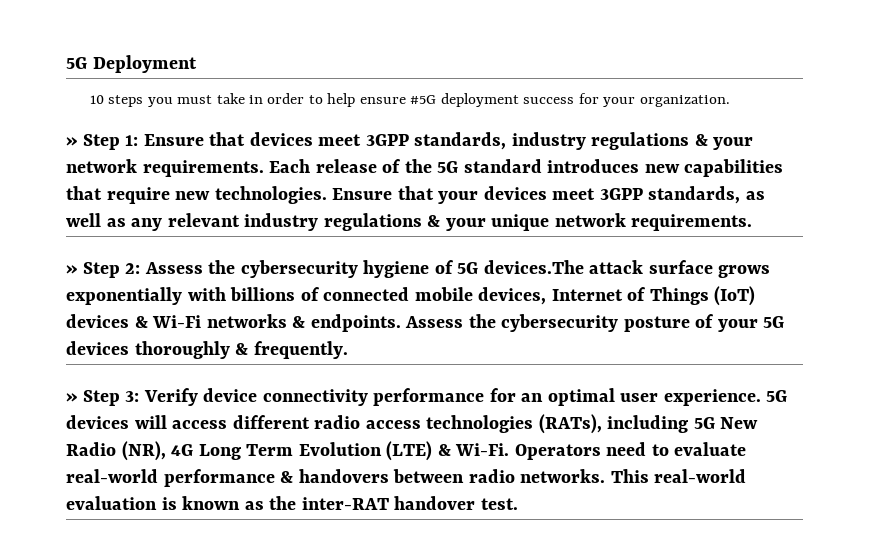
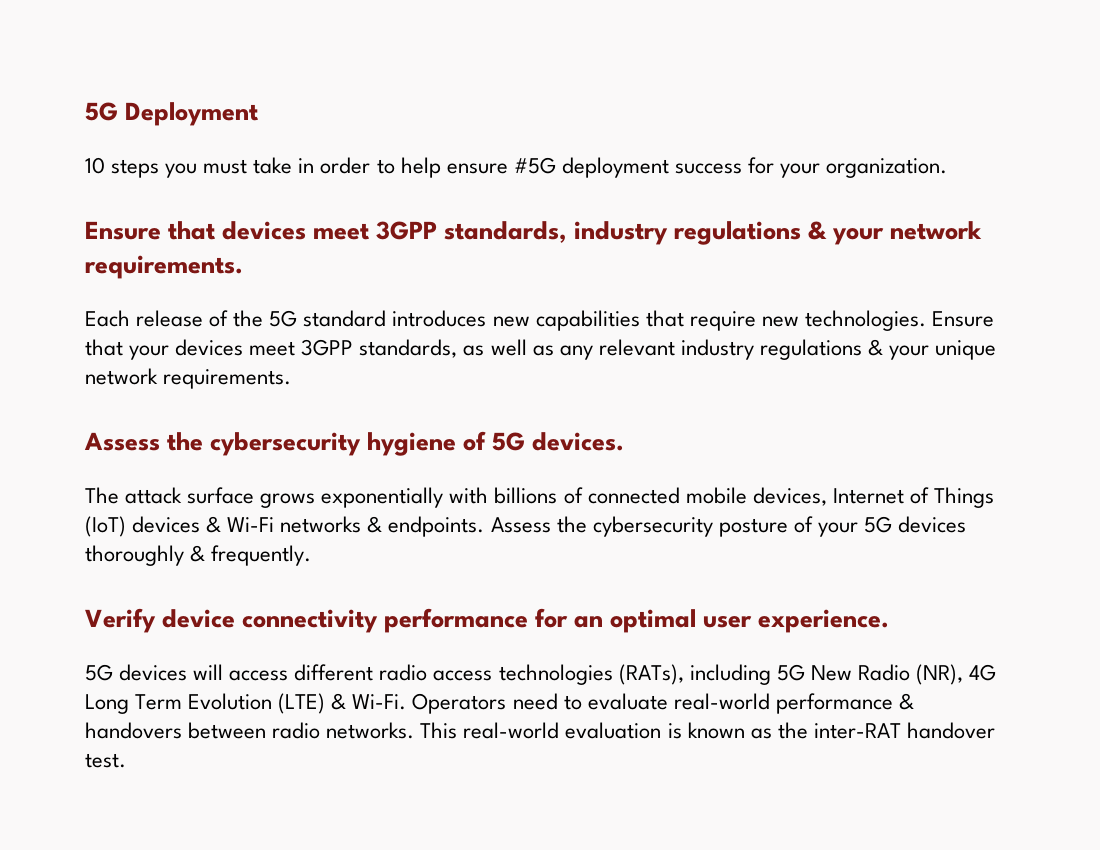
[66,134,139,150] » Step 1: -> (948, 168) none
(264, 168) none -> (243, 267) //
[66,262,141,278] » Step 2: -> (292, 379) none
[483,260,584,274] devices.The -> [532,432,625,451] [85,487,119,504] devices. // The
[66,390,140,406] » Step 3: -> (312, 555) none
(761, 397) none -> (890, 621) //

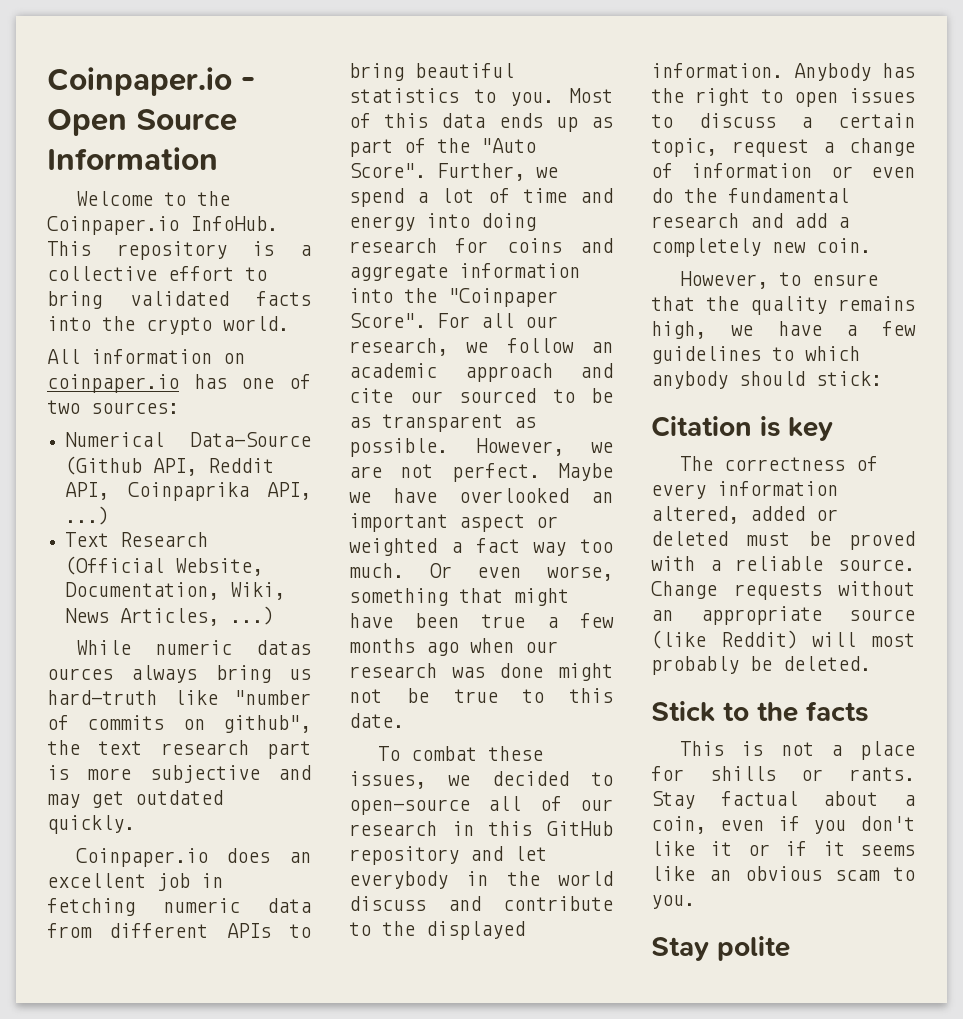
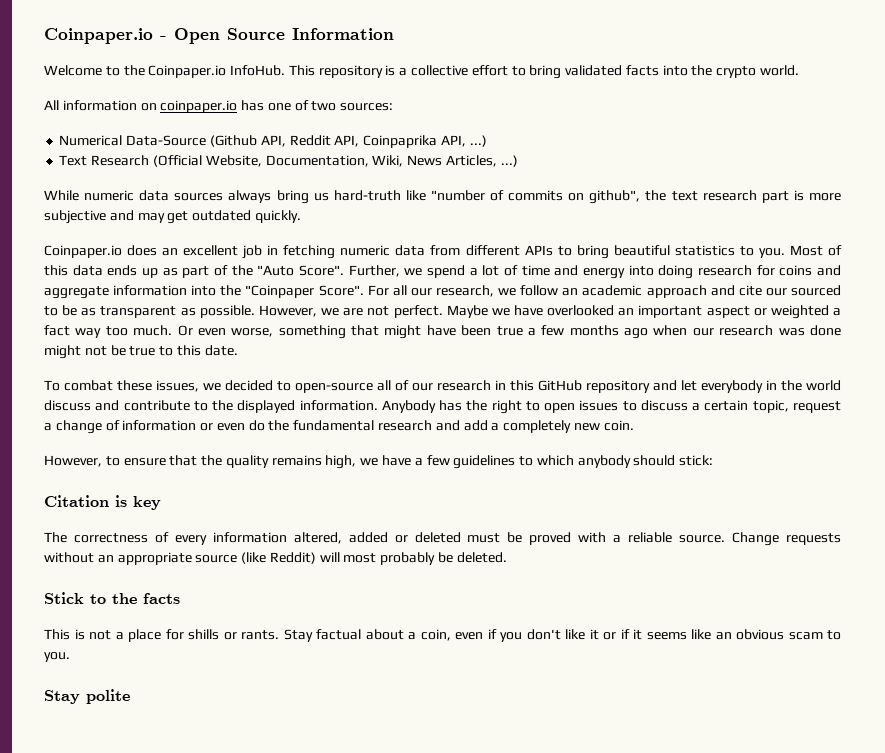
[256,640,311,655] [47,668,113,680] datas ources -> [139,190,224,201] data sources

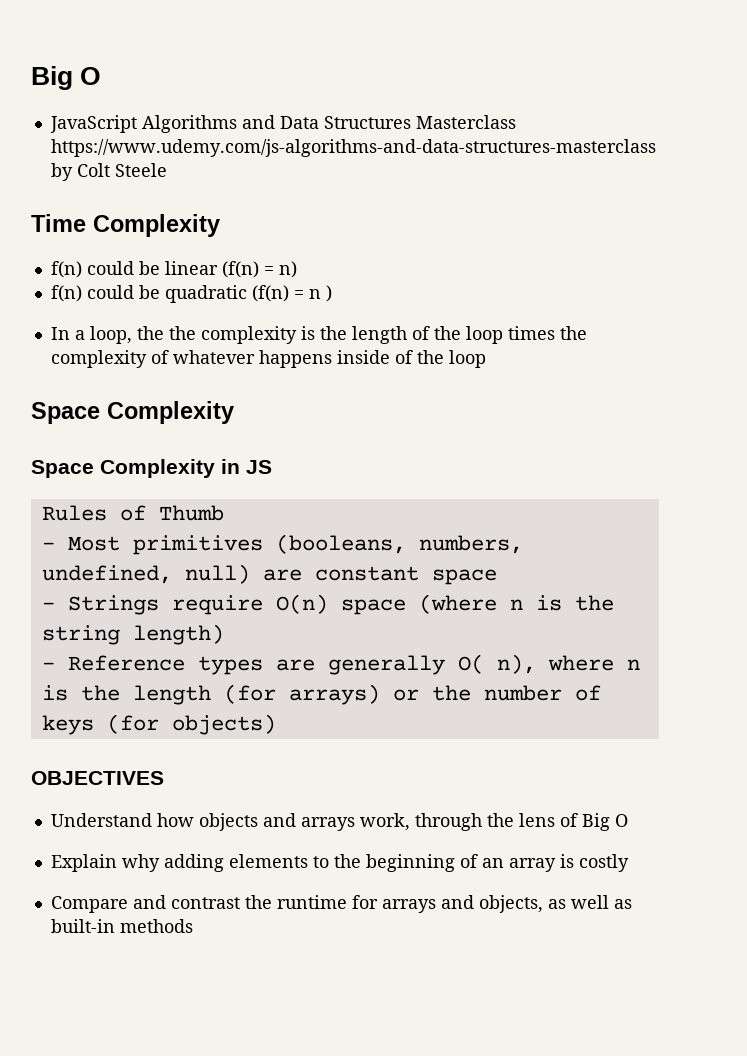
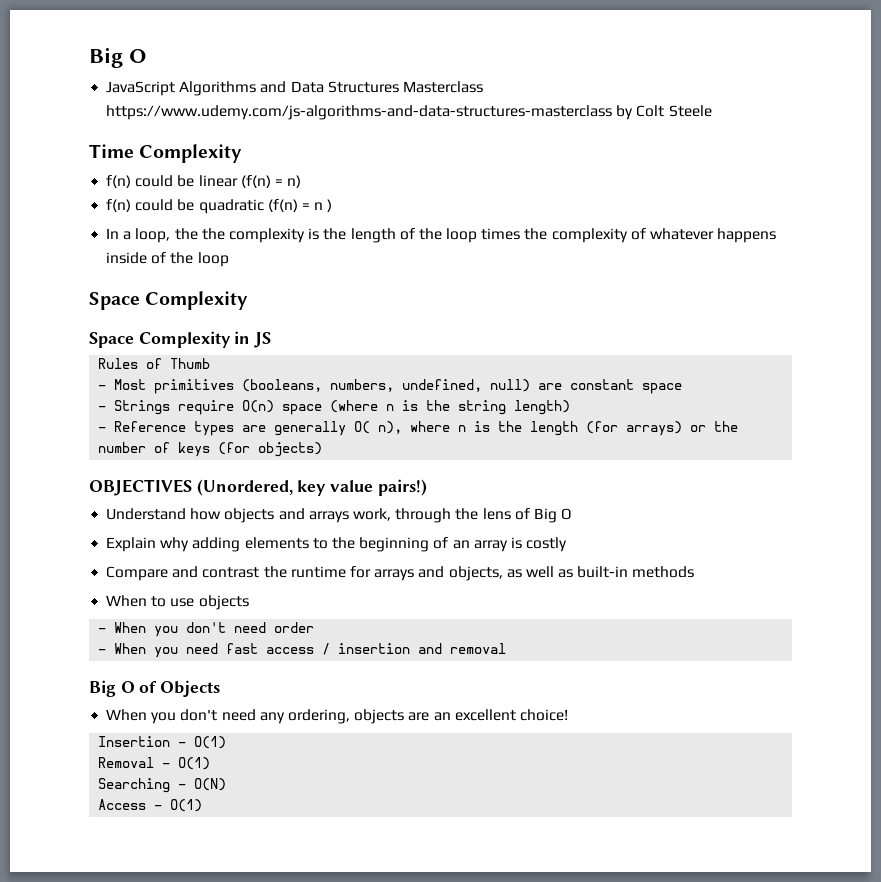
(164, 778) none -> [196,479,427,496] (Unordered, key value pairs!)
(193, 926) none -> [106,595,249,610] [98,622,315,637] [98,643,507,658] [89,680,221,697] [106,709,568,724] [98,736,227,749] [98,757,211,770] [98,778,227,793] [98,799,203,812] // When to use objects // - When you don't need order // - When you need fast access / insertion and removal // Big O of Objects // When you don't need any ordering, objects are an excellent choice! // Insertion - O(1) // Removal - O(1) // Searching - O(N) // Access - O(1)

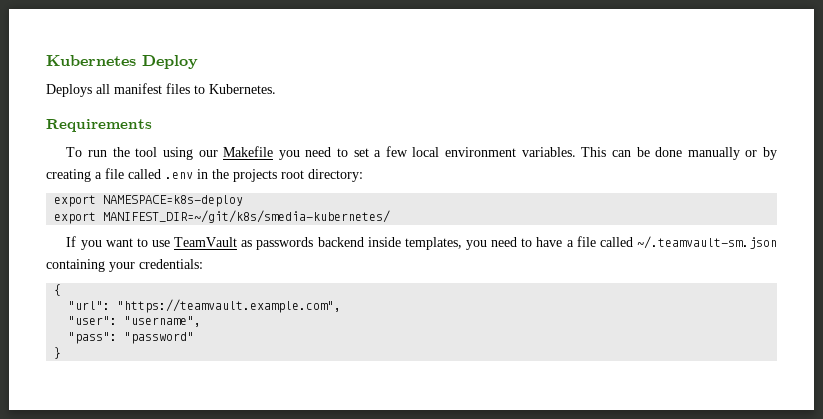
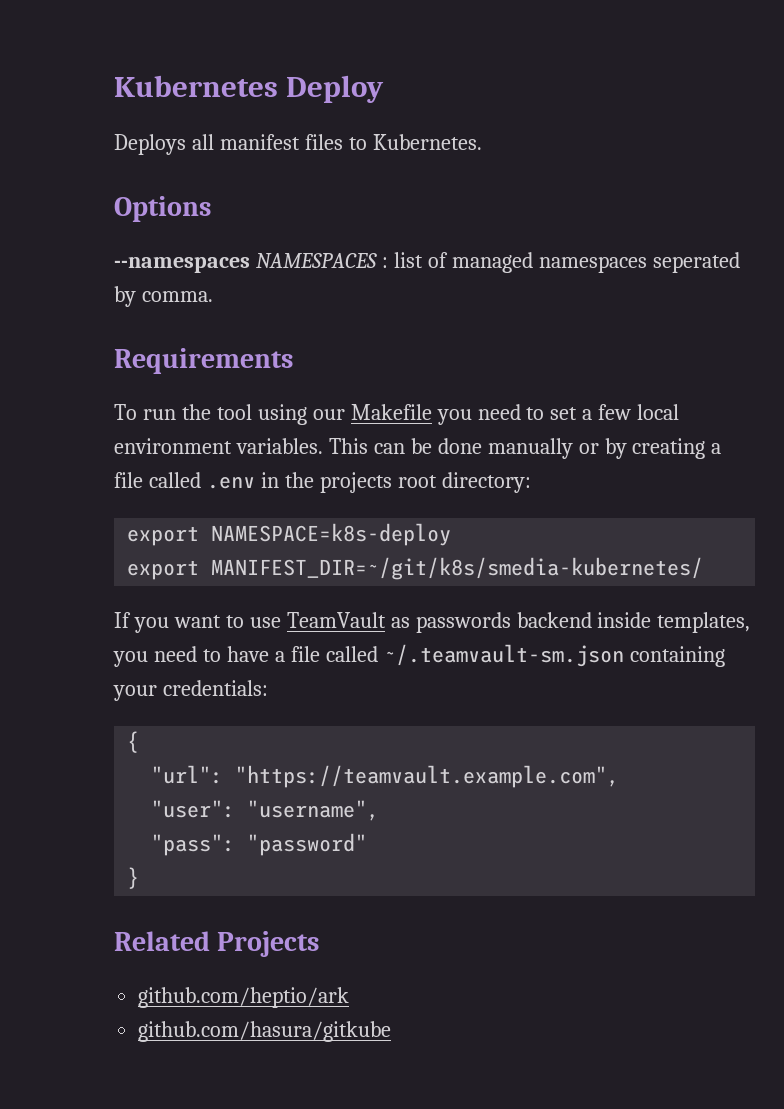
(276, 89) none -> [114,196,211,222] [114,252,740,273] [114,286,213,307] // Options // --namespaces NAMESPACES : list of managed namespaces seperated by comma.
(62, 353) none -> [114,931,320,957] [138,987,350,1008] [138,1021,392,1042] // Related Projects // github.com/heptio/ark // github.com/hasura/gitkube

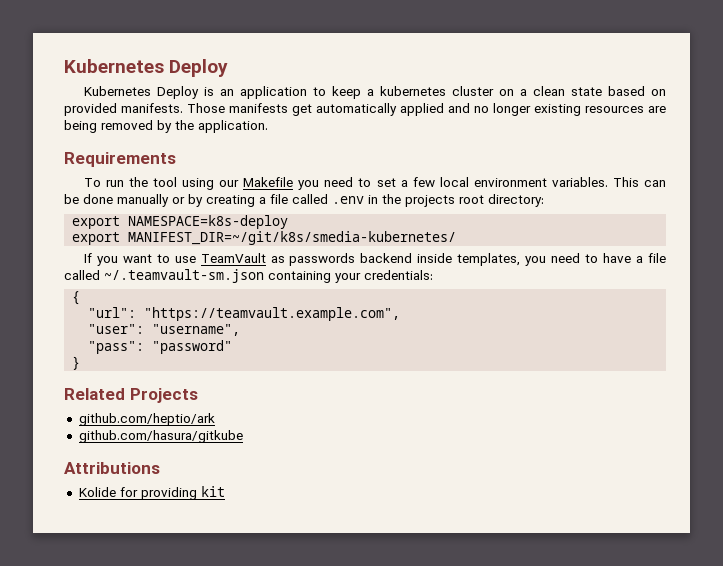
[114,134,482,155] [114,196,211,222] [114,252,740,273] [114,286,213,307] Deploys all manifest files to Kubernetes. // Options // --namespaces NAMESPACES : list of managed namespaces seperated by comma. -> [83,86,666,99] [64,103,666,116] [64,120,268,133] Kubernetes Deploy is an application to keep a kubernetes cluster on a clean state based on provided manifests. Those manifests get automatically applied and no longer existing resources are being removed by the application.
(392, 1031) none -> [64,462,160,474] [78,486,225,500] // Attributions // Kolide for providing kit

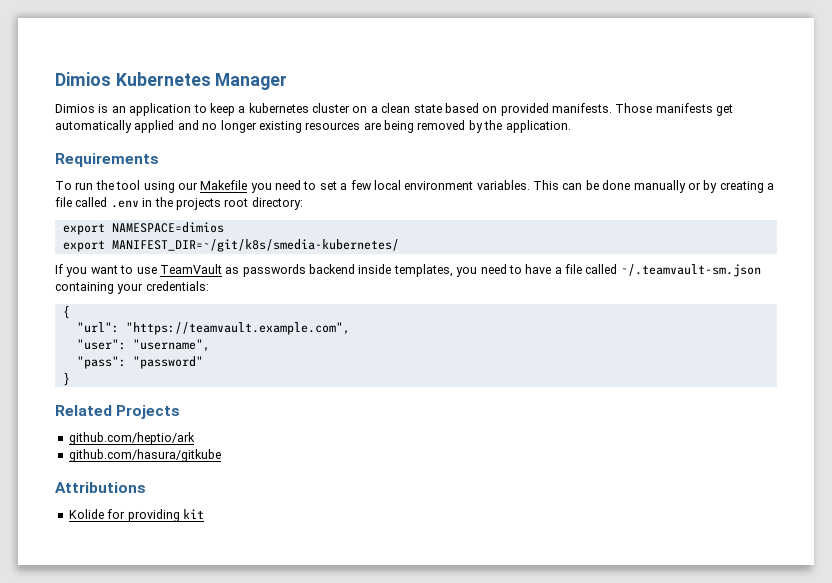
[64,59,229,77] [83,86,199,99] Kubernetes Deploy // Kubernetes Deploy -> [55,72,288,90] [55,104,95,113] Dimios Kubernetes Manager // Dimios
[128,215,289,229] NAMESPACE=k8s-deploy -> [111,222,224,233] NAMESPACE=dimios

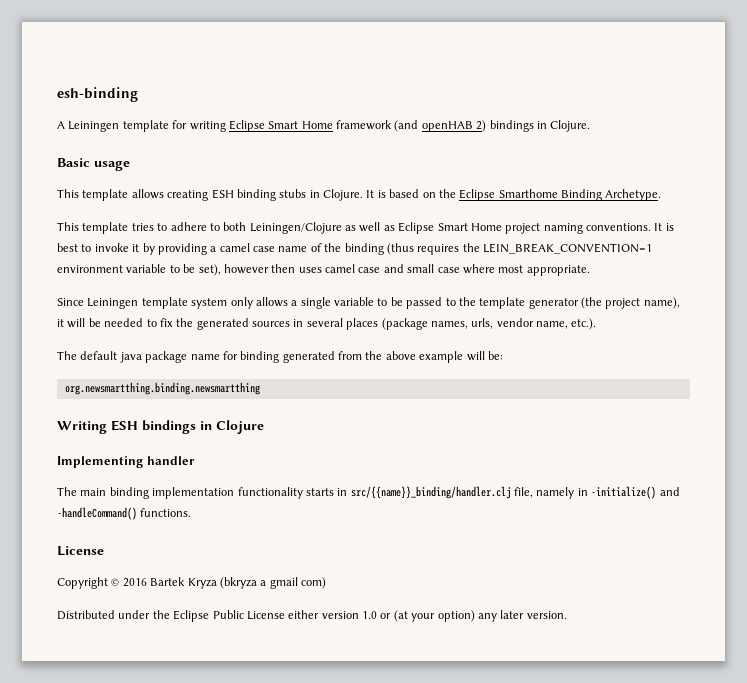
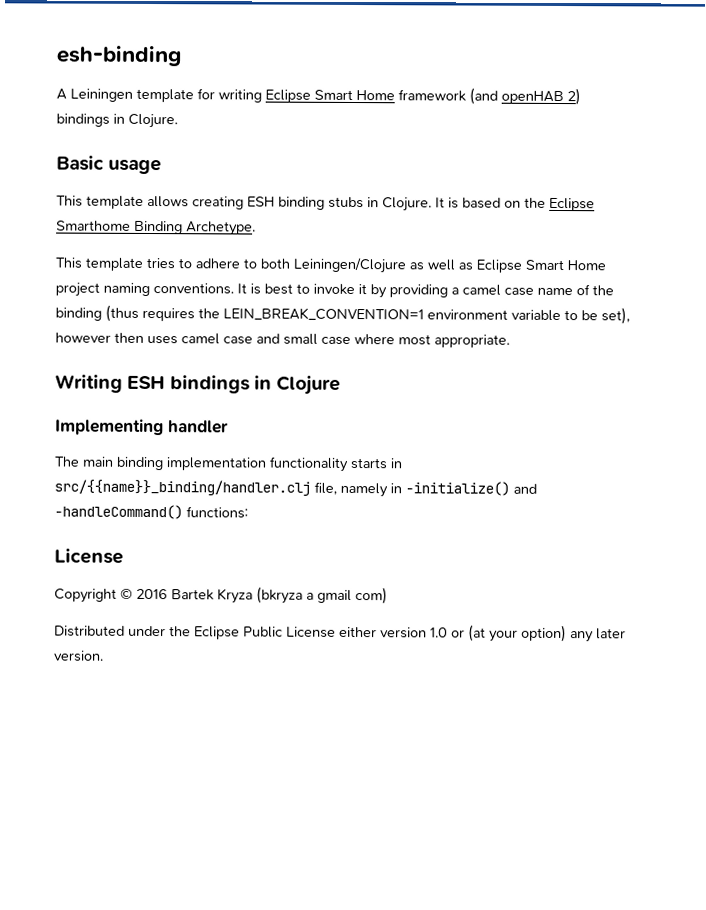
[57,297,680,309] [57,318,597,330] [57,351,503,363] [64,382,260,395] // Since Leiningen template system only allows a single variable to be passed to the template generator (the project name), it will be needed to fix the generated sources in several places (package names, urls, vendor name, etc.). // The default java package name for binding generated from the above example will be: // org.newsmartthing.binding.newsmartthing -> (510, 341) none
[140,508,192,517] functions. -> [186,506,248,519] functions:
•••
Your objective -
Copy only this from above: the line containing "(312, 555) none", the line containing "(164, 778) none", and all lines between, printed exactly. Leave out the pictures.

Response to this exercise -
[66,390,140,406] » Step 3: -> (312, 555) none
(761, 397) none -> (890, 621) //

[256,640,311,655] [47,668,113,680] datas ources -> [139,190,224,201] data sources

(164, 778) none -> [196,479,427,496] (Unordered, key value pairs!)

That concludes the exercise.